Beguile

Now that’s a segue.

Dear Word Detective: Do you know the etymology of the word “beguile”? — Matt.

I sure do. Next question. Wait, don’t go. You get ten points for spelling “etymology” correctly. It drives me slightly nuts to be referred to as an “entomologist,” which is a scientist who studies insects (from the Greek “entomon,” insect). The study of word origins is “etymology,” from the Greek “etymon” (true sense) plus “logos” (word). The word “etymology” actually reflects the assumption, fairly widespread at one time, that the “original” or earliest meaning of a word is its “true” meaning. That theory is itself quite old but, ironically, not even close to being true. Words change their meanings over time, sometimes radically, and that “oldest equals truest” theory is now known as “the etymological fallacy.”

“Beguile” is a good example of how a word can change over time, dropping older meanings from common use and adding new senses so different from the original meaning that we are often surprised when we delve into the word’s origins. Today we most often use “beguile” as a loose synonym of “charm,” either describing personal attributes (as in “She had a beguiling smile”) or other things we find, for one reason or another, very appealing (“Many first-time home buyers were beguiled by what seemed like impossibly low mortgage rates”). If there’s a semantic difference between “charm” and “beguile,” it’s the faint premonition that what we find “beguiling” may not turn out as well as we’d hoped.

That premonition turns out to be justified by the roots and original meaning of “beguile.” When it first appeared in the 13th century, “beguile” meant “to delude, deceive or trick” with “guile,” which meant (and still does) “deceitful cunning, clever dishonesty.” The roots of “guile,” interestingly, lie in the Old French word “guile,” which also seems to have given us “wile,” most often used in the plural form “wiles,” originally meaning “trickery or deceitful schemes.” In modern usage, however, “wiles” are usually simply innocent artifice, often in the service of romance (“Lady Tippins’s winning wiles are contagious,” Charles Dickens, 1865).

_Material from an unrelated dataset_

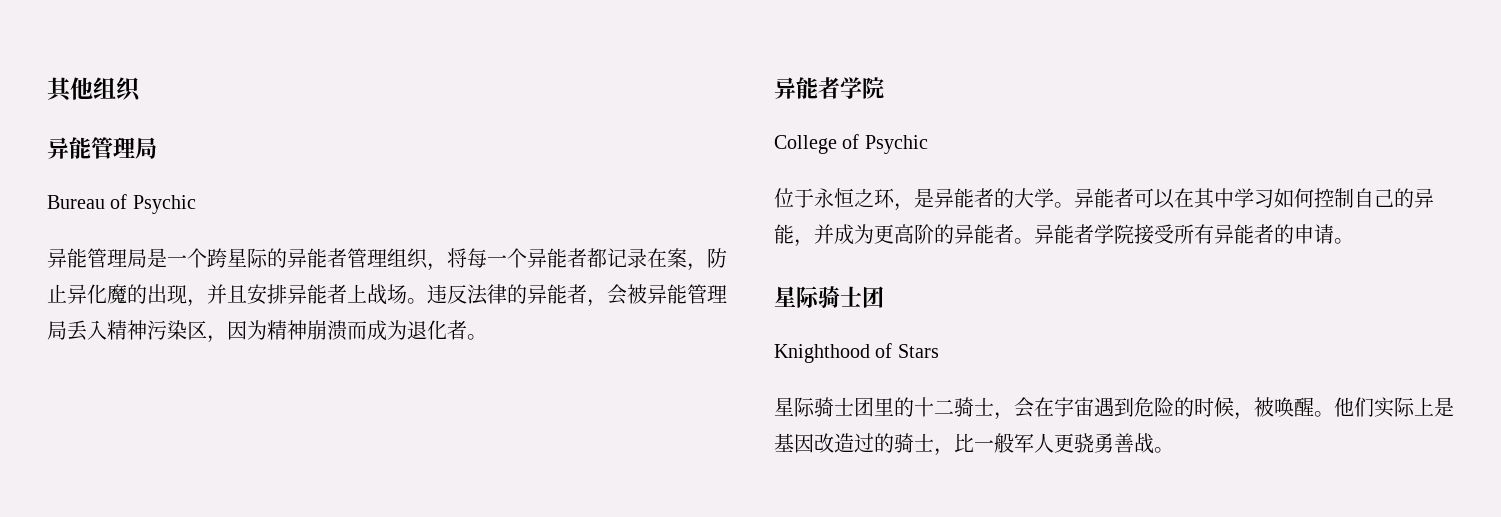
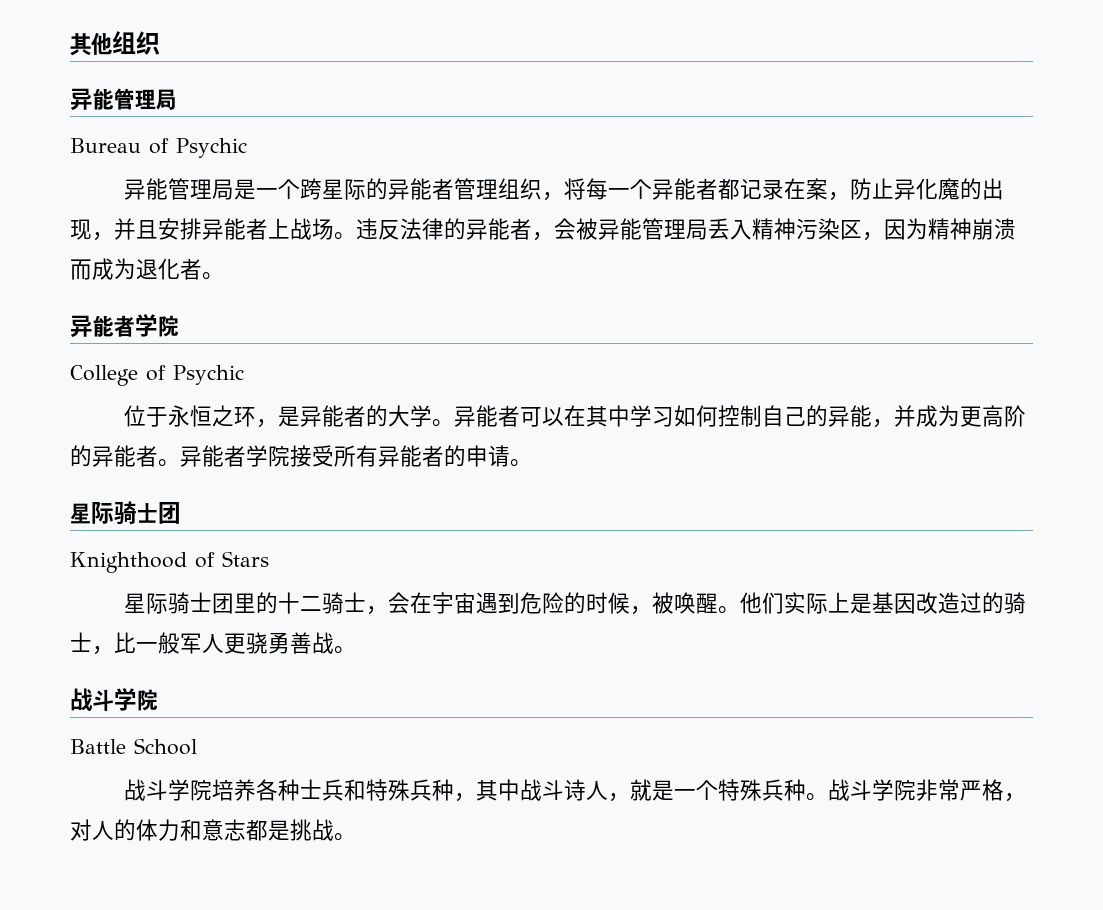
(1174, 450) none -> [70,688,158,712] [70,738,197,755] [123,779,1026,802] [70,819,356,841] // 战斗学院 // Battle School // 战斗学院培养各种士兵和特殊兵种，其中战斗诗人，就是一个特殊兵种。战斗学院非常严格，对人的体力和意志都是挑战。

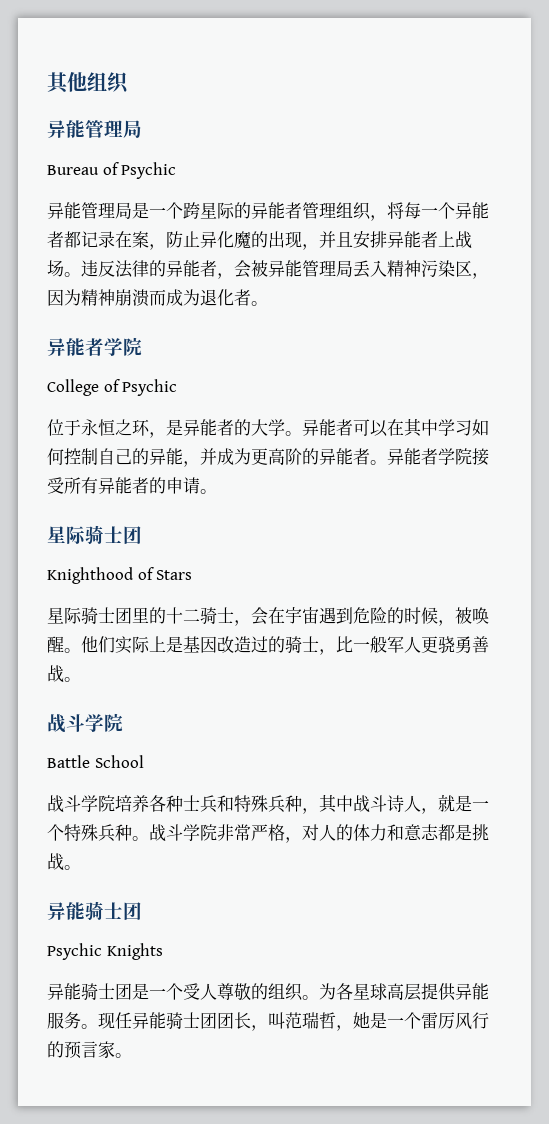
(356, 837) none -> [47,901,142,920] [47,943,163,960] [47,983,489,1001] [47,1012,489,1031] [47,1041,132,1059] // 异能骑士团 // Psychic Knights // 异能骑士团是一个受人尊敬的组织。为各星球高层提供异能服务。现任异能骑士团团长，叫范瑞哲，她是一个雷厉风行的预言家。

A similar softening of tone has been evident in “beguile” over the centuries, as the raw “cheat and deceive” sense of the word took a back seat to “beguile” being used to mean, as the Oxford English Dictionary puts it, “To win the attention or interest of (any one) by wiling means; to charm, divert, amuse.” By the late 16th century, in fact, “beguile” was being used to mean “to pleasantly divert or amuse so as to make something disagreeable less unpleasant” (“Took a book to beguile the tedious hours,” Washington Irving, 1820). So a word which originally meant “to trick or cheat” came to mean “charm and amuse.”

Interestingly, “amuse” itself followed a similar course, first meaning “to bewilder or puzzle,” then “to deceive or delude,” then “to divert or entertain,” and finally “to entertain with humor and good cheer.”